Becoming a Fairtrade producer: step by step
You consider getting Fairtrade certified.
- Look at pages on this site and get copies of the Standards, guidelines and explanatory documents to find out what Fairtrade is all about.
- Decide which of the Standards you would qualify for, the Standards for small producer organizations or those for hired labour situations. Within each category, also look at the product specific standard as well as the respective Fairtrade Minimum Price if there is one for your product and origin. Each standard states in it who would qualify.
- Decide if you think you still want to get certified. As part of this decision, you should find out if there are any buyers who want to buy your products under Fairtrade terms in the countries you want to sell to. Being certified does not guarantee that you will sell your product to the Fairtrade market on Fairtrade terms.
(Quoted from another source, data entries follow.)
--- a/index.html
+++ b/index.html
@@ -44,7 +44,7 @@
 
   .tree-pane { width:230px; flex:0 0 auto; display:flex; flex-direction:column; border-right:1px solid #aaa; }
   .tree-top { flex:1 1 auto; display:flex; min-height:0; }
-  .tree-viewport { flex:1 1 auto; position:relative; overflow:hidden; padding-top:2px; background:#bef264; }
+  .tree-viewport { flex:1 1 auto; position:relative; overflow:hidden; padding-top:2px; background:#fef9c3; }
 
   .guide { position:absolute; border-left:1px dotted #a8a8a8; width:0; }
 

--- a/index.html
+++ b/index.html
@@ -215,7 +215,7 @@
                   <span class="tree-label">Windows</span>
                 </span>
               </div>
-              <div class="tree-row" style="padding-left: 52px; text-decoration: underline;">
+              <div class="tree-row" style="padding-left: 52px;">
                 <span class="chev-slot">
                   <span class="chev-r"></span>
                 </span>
- Deciding whether to get certified is an important business decision. Your organization will have to pay for the annual audits at the actual costs. Once certified, you’ll need to invest in improvements each year and in accessing Fairtrade markets. An overview of the certification costs is given on the FLO-CERT website. You should decide whether you think the costs are going to be worth the expected benefits.
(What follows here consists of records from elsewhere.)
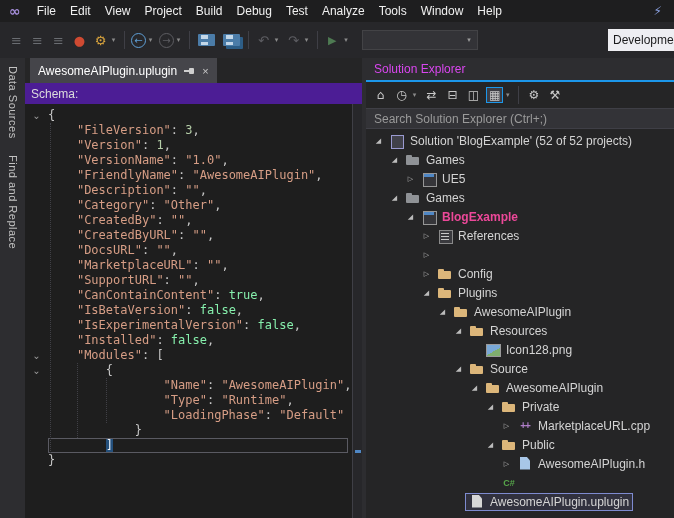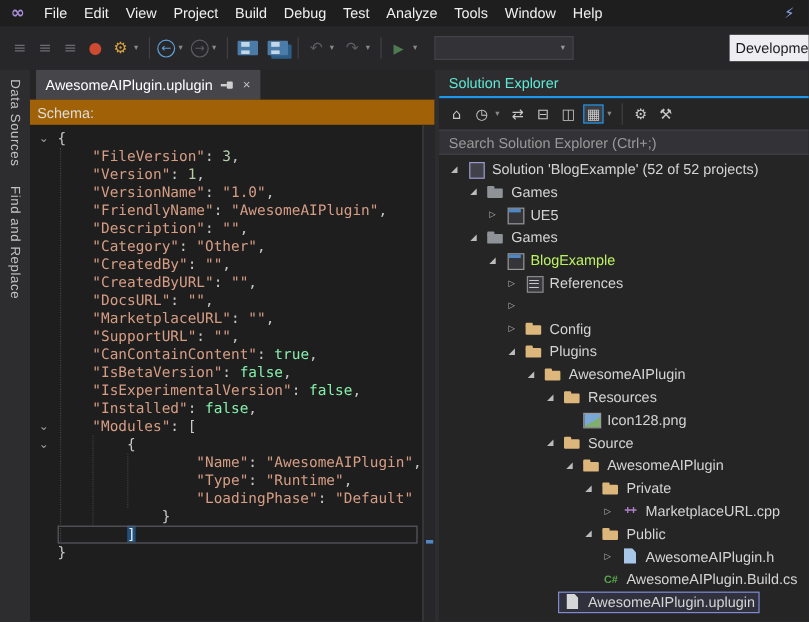--- a/index.html
+++ b/index.html
@@ -61,7 +61,7 @@
 
   
   .se-col{position:absolute;top:58px;left:366px;right:0;bottom:0;background:#252526;display:flex;flex-direction:column}
-  .se-header{height:24px;display:flex;align-items:center;padding:0 8px;color:#5eead4;font-size:12px;background:#2d2d30;border-bottom:2px solid #1c97ea;white-space:nowrap}
+  .se-header{height:24px;display:flex;align-items:center;padding:0 8px;color:#d946ef;font-size:12px;background:#2d2d30;border-bottom:2px solid #1c97ea;white-space:nowrap}
   .se-toolbar{height:26px;display:flex;align-items:center;padding-left:4px;background:#252526}
   .se-toolbar .tb-glyph{color:#c8c8c8;font-size:12px}
   .se-toolbar .boxed{border:1px solid #1c97ea;background:#3d3d44;padding:0 2px}

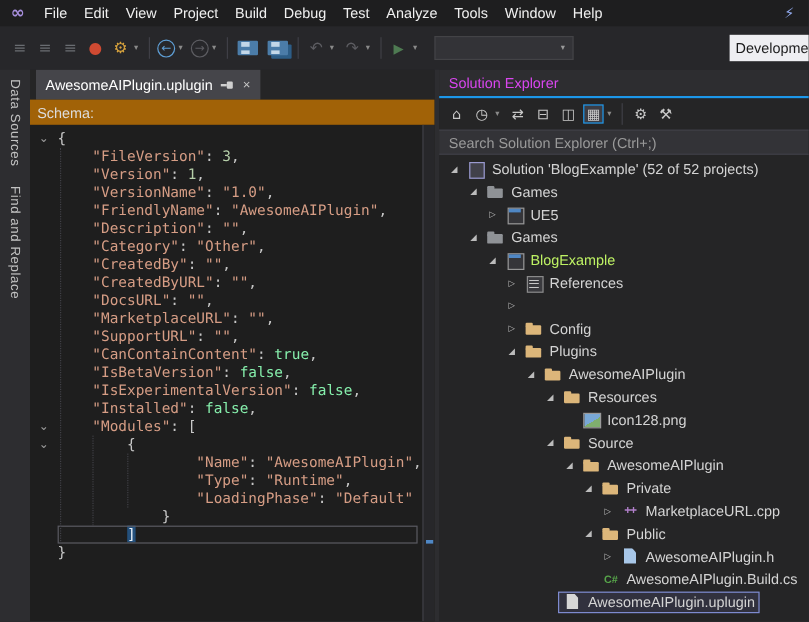--- a/index.html
+++ b/index.html
@@ -44,7 +44,7 @@
   .pin-icon::before{content:"";position:absolute;left:0;top:4px;width:5px;height:2px;background:#cfcfcf}
   .pin-icon::after{content:"";position:absolute;right:1px;top:2px;width:5px;height:6px;background:#cfcfcf;border-radius:1px}
   .tab-close{color:#c8c8c8;font-size:11px}
-  .schema-bar{height:21px;background:#a16207;display:flex;align-items:center;font-size:12px;color:#dcdcdc;padding:0 6px;gap:14px}
+  .schema-bar{height:21px;background:#4c1d95;display:flex;align-items:center;font-size:12px;color:#dcdcdc;padding:0 6px;gap:14px}
   .schema-combo{flex:1;height:17px;background:#2b2b30;border:1px solid #3f3f46;display:flex;align-items:center;padding:0 5px;color:#d8d8d8;white-space:nowrap;overflow:hidden}
   .code-wrap{flex:1;position:relative;overflow:hidden}
   .code{position:absolute;inset:0 10px 0 0;padding:4px 4px 0 23px;font-family:"DejaVu Sans Mono","Liberation Mono",monospace;font-size:12px;line-height:15px;color:#c8c8c8;overflow:hidden}

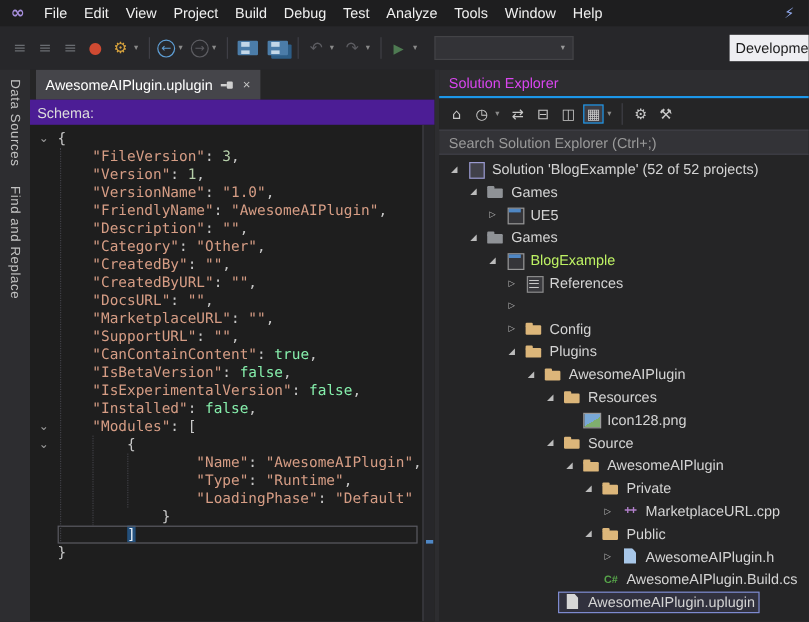--- a/index.html
+++ b/index.html
@@ -70,7 +70,7 @@
   .se-search input::placeholder{color:#9a9a9a}
   .se-tree{flex:1;padding-top:2px;overflow:hidden;position:relative}
   .tree-row{height:19px;display:flex;align-items:center;color:#d4d4d4;font-size:12px;white-space:nowrap}
-  .tree-row.bold .tlabel{font-weight:normal;color:#bef264}
+  .tree-row.bold .tlabel{font-weight:bold;color:#ec4899}
   .arrow{width:13px;flex:none;text-align:center;color:#bcbcbc;font-size:7px;font-family:"DejaVu Sans",sans-serif}
   .selbox{display:flex;align-items:center;gap:5px;border:1px solid transparent;padding:0 3px;height:18px}
   .tree-row.selected .selbox{border-color:#7e8bd0;background:#31313e}

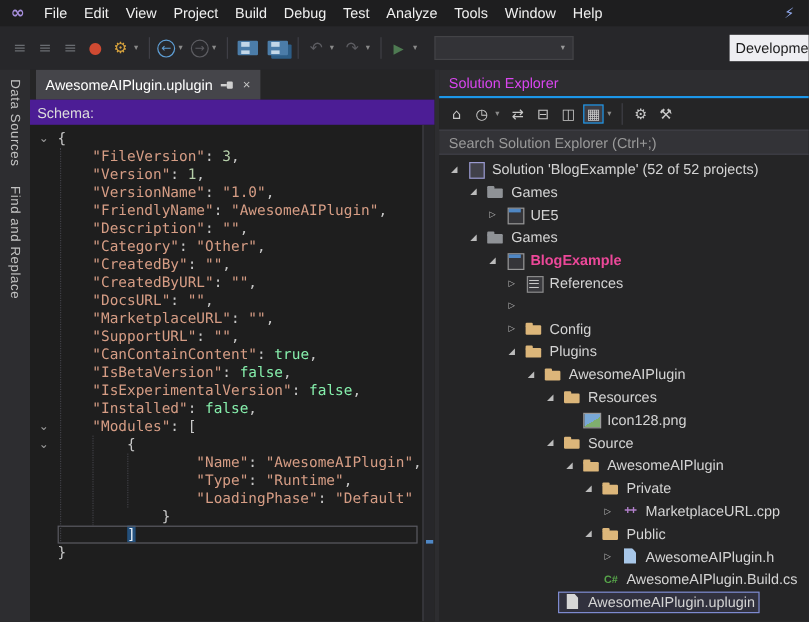--- a/index.html
+++ b/index.html
@@ -392,7 +392,6 @@
           <span class="arrow"></span>
           <span class="selbox">
             <span class="ticon ticon-csharp">C#</span>
-            <span class="tlabel">AwesomeAIPlugin.Build.cs</span>
           </span>
         </div>
         <div class="tree-row selected" style="padding-left: 86px;">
You apply for Fairtrade certification
- If you think the investment will be worth it, then apply to the certifying company FLO-CERT.
- For Latin America and the Caribbean: Latinoamericafirstname.lastname@example.org
- For Africa, including Palestine: Africaemail@example.com
- For Europe, Middle East, North America, New Zealand, Pacific Islands, Japan, Hong Kong: Applications@flo-cert.net
- For North, East and South Asia: Asiafirstname.lastname@example.org
- You will receive an application form which you will need to return completed. Thereafter you will be informed if you qualify.
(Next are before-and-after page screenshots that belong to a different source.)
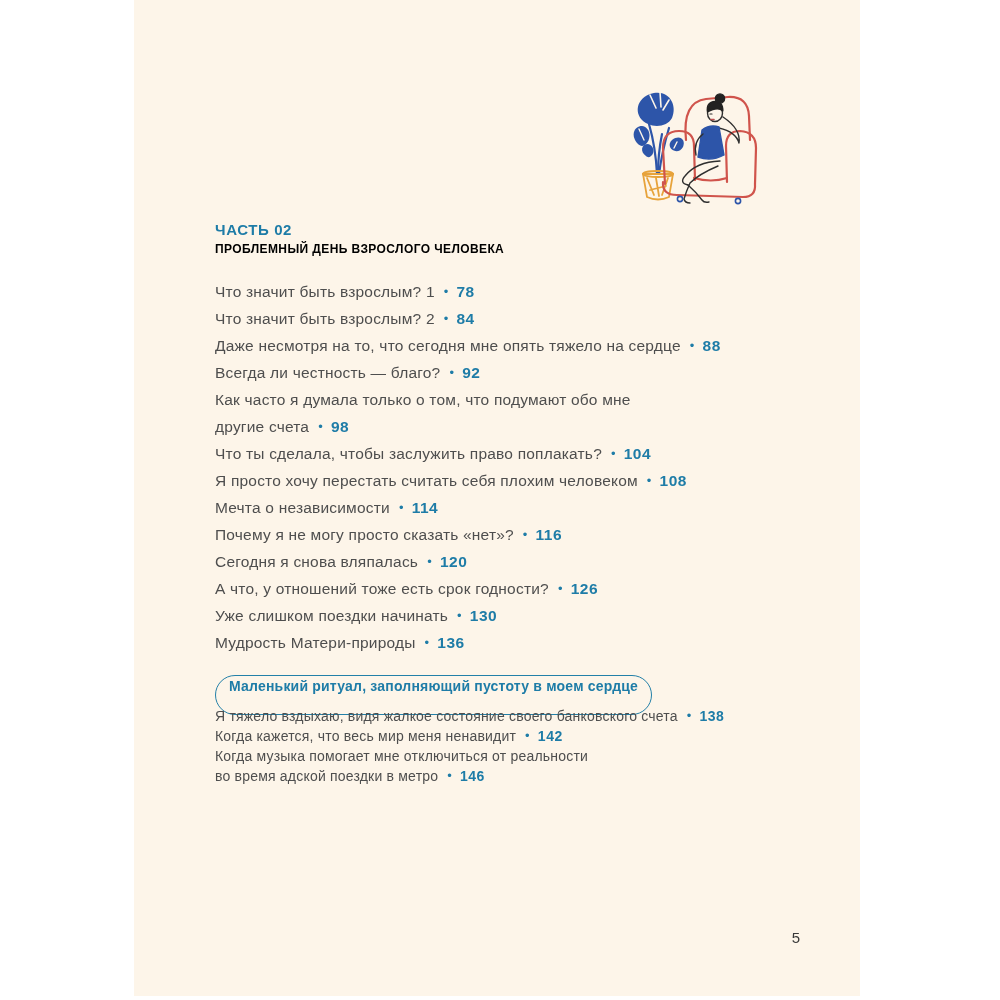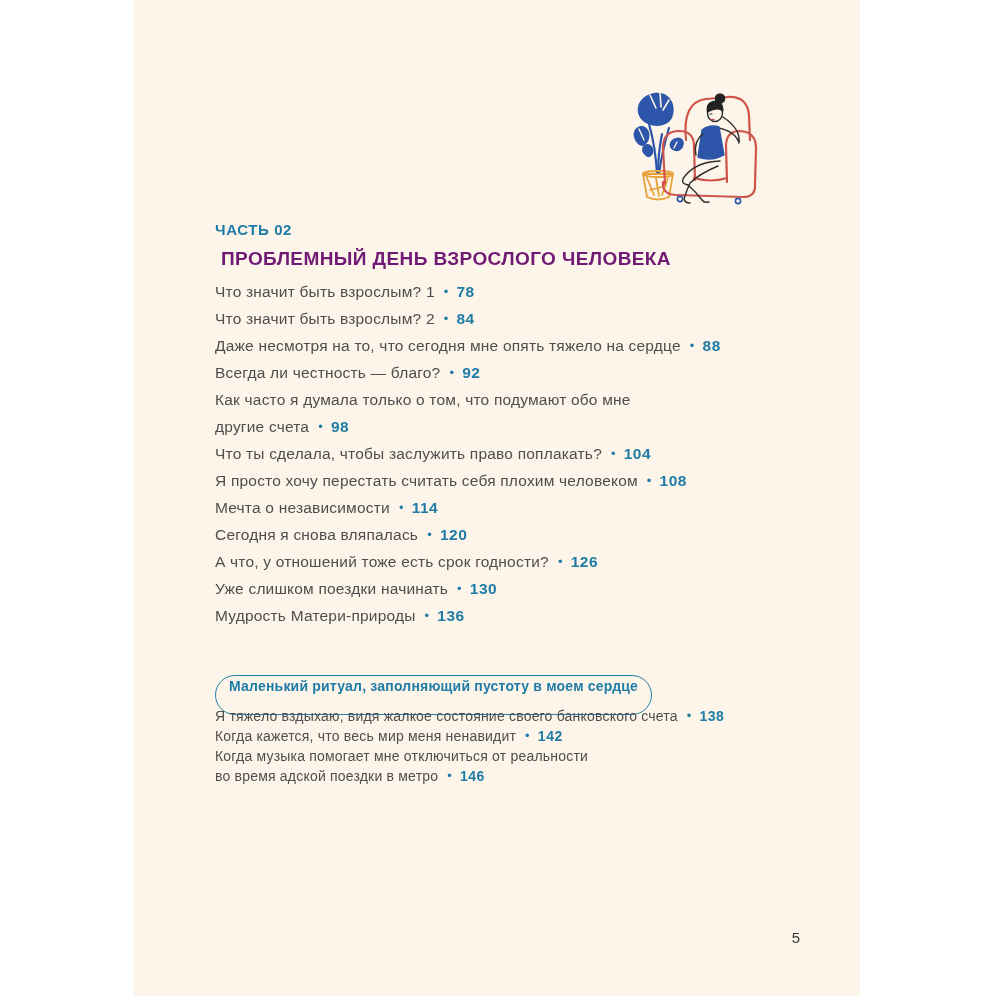--- a/index.html
+++ b/index.html
@@ -11,8 +11,8 @@
 
   .part-label{position:absolute;left:81px;top:221px;font-size:15px;font-weight:bold;
     letter-spacing:.6px;color:#1E7CA7;}
-  .part-title{position:absolute;left:81px;top:242px;margin:6px;font-size:19px;font-weight:bold;
-    letter-spacing:.4px;color:#701a75;}
+  .part-title{position:absolute;left:81px;top:242px;margin:0;font-size:12px;font-weight:bold;
+    letter-spacing:.4px;color:#000000;}
 
   .toc{position:absolute;left:81px;top:278px;width:600px;font-size:15.5px;line-height:27px;color:#4E4E4E;}
   .toc-line{white-space:nowrap;letter-spacing:.2px;}

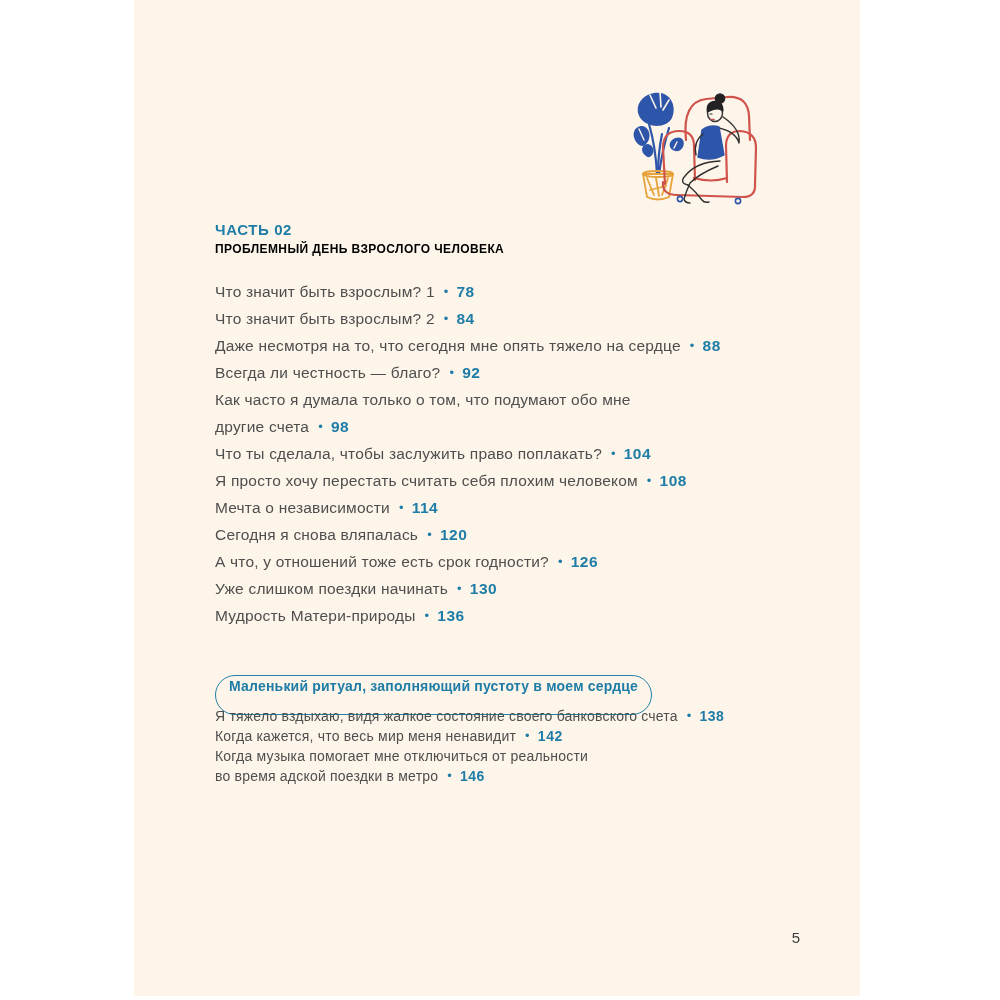--- a/index.html
+++ b/index.html
@@ -92,6 +92,7 @@
       <div class="toc-line"><span>Что ты сделала, чтобы заслужить право поплакать?</span><span class="bullet">•</span><span class="pg">104</span></div>
       <div class="toc-line"><span>Я просто хочу перестать считать себя плохим человеком</span><span class="bullet">•</span><span class="pg">108</span></div>
       <div class="toc-line"><span>Мечта о независимости</span><span class="bullet">•</span><span class="pg">114</span></div>
+      <div class="toc-line"><span>Почему я не могу просто сказать «нет»?</span><span class="bullet">•</span><span class="pg">116</span></div>
       <div class="toc-line"><span>Сегодня я снова вляпалась</span><span class="bullet">•</span><span class="pg">120</span></div>
       <div class="toc-line"><span>А что, у отношений тоже есть срок годности?</span><span class="bullet">•</span><span class="pg">126</span></div>
       <div class="toc-line"><span>Уже слишком поездки начинать</span><span class="bullet">•</span><span class="pg">130</span></div>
- If you qualify FLO-CERT will send you an application pack with more information on how to continue with your application. You will have to pay an application fee of 500 Euros.
- Meanwhile, you should be planning any work you need to do to make sure you will pass certification. To do this, look at what is required under the respective compliance criteria – this is available on FLO-CERT's website.
You are audited for Fairtrade compliance
- Once all necessary documentation has been received and approved a FLO-CERT certification manager will get in touch with you to plan an on-site audit. You will be invoiced for the audit based on the numbers of days required for the visit. On receipt of payment the audit will be confirmed and an auditor will visit your site and check against the required compliance criteria.
- Thereafter there is a process the certifier may highlight some issues that need to be addressed in order that you can comply with Fairtrade standards. Once compliancy is determined a certificate will be issued and you will be eligible to trade under Fairtrade terms.
- Throughout the application and certification process you have the option of getting support through the Producer Services and Relations Unit (information provided in the application pack)
You begin to supply Fairtrade products
- The buyer of the product you have a Fairtrade certificate for, has to be licensed to sell produce with the FAIRTRADE Certification Mark. Or they can apply through the national Fairtrade labelling initiative in the country in which they wish to sell your products to an end consumer.
- The whole supply chain from producer to consumer that your product passes through will be audited by FLO-CERT (or the Fairtrade labelling initiative) to ensure the whole chain is compliant with Fairtrade Standards.
- You should receive at least the Fairtrade Minimum Price for your product (where applicable) and the Fairtrade Premium. You can negotiate with the buyer for a price higher than the set Minimum Price. The Fairtrade Premium is an additional sum of money that is used by producers to improve conditions. Fairtrade Standards define how decisions on the use of the Premium are made and what the Premium can be used for.